TASK DATA START
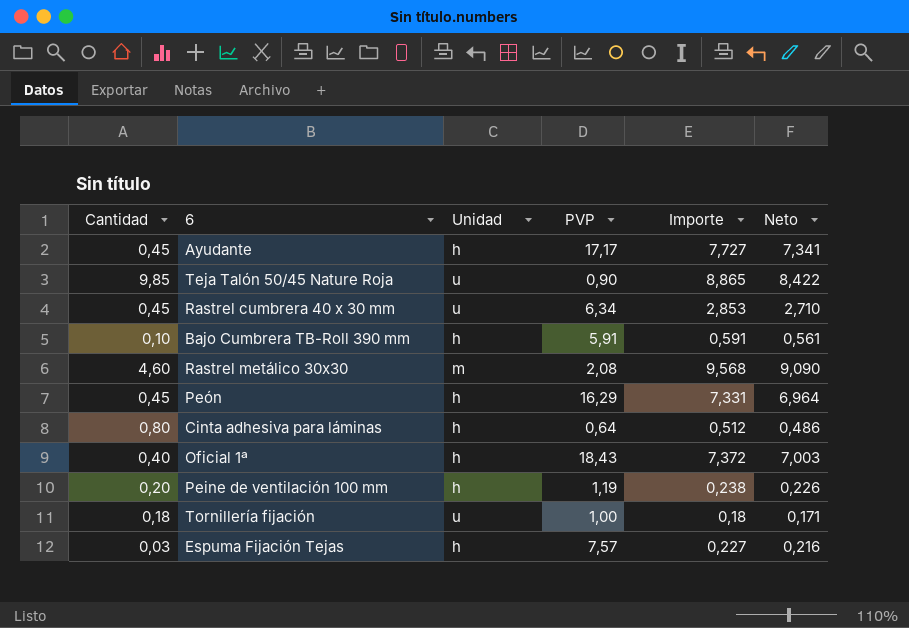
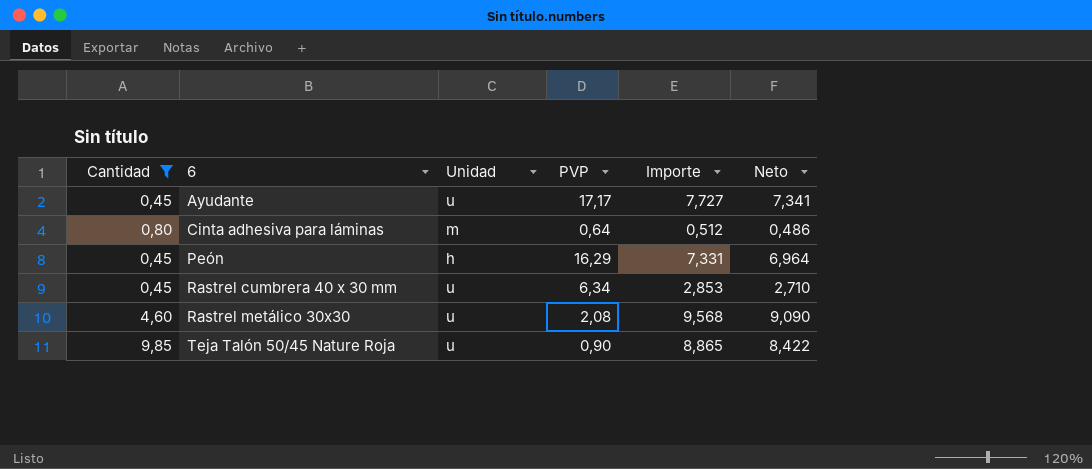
filter: none -> Cantidad >= 0,45
row order: none -> 6 ascending
Ayudante | Unidad: h -> u
Cinta adhesiva para láminas | Unidad: h -> m
Rastrel metálico 30x30 | Unidad: m -> u

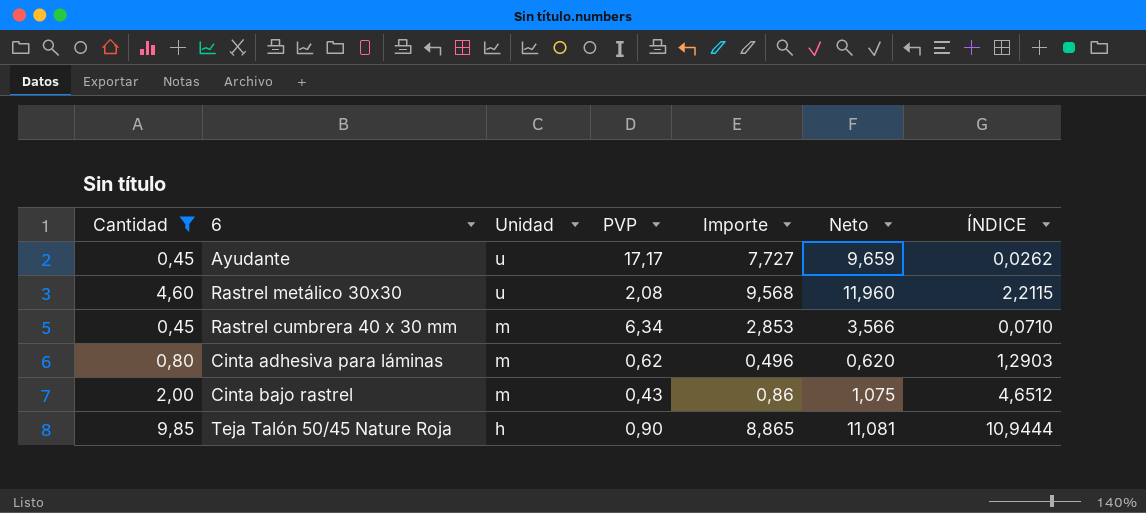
row order: 6 ascending -> Unidad descending
column Neto | formula: [Importe] * 0,95 -> [Importe] * 1,25
column ÍNDICE | formula: none -> [Cantidad] / [PVP]
row Peón: 0,45 | h | 16,29 | 7,331 | 6,964 -> none
Rastrel cumbrera 40 x 30 mm | Unidad: u -> m
Cinta adhesiva para láminas | PVP: 0,64 -> 0,62
Cinta adhesiva para láminas | Importe: 0,512 -> 0,496
row Cinta bajo rastrel: none -> 2,00 | m | 0,43 | 0,86 | 1,075 | 4,6512
Teja Talón 50/45 Nature Roja | Unidad: u -> h

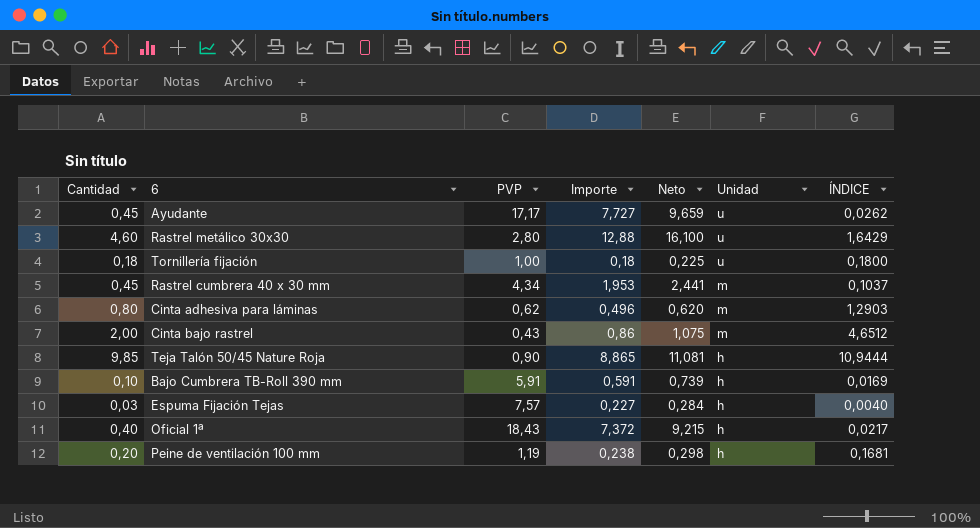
filter: Cantidad >= 0,45 -> none
column Unidad | position: 3 -> 6
Rastrel metálico 30x30 | PVP: 2,08 -> 2,80
Rastrel metálico 30x30 | Importe: 9,568 -> 12,88
Rastrel metálico 30x30 | Neto: 11,960 -> 16,100
Rastrel metálico 30x30 | ÍNDICE: 2,2115 -> 1,6429
Rastrel cumbrera 40 x 30 mm | PVP: 6,34 -> 4,34
Rastrel cumbrera 40 x 30 mm | Importe: 2,853 -> 1,953
Rastrel cumbrera 40 x 30 mm | Neto: 3,566 -> 2,441
Rastrel cumbrera 40 x 30 mm | ÍNDICE: 0,0710 -> 0,1037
TASK DATA END
■ **WHAT IS NEEDED**
Print each entry above verbatim, pictures left out.

■ **SOLUTION TO THIS EXERCISE**
filter: none -> Cantidad >= 0,45
row order: none -> 6 ascending
Ayudante | Unidad: h -> u
Cinta adhesiva para láminas | Unidad: h -> m
Rastrel metálico 30x30 | Unidad: m -> u

row order: 6 ascending -> Unidad descending
column Neto | formula: [Importe] * 0,95 -> [Importe] * 1,25
column ÍNDICE | formula: none -> [Cantidad] / [PVP]
row Peón: 0,45 | h | 16,29 | 7,331 | 6,964 -> none
Rastrel cumbrera 40 x 30 mm | Unidad: u -> m
Cinta adhesiva para láminas | PVP: 0,64 -> 0,62
Cinta adhesiva para láminas | Importe: 0,512 -> 0,496
row Cinta bajo rastrel: none -> 2,00 | m | 0,43 | 0,86 | 1,075 | 4,6512
Teja Talón 50/45 Nature Roja | Unidad: u -> h

filter: Cantidad >= 0,45 -> none
column Unidad | position: 3 -> 6
Rastrel metálico 30x30 | PVP: 2,08 -> 2,80
Rastrel metálico 30x30 | Importe: 9,568 -> 12,88
Rastrel metálico 30x30 | Neto: 11,960 -> 16,100
Rastrel metálico 30x30 | ÍNDICE: 2,2115 -> 1,6429
Rastrel cumbrera 40 x 30 mm | PVP: 6,34 -> 4,34
Rastrel cumbrera 40 x 30 mm | Importe: 2,853 -> 1,953
Rastrel cumbrera 40 x 30 mm | Neto: 3,566 -> 2,441
Rastrel cumbrera 40 x 30 mm | ÍNDICE: 0,0710 -> 0,1037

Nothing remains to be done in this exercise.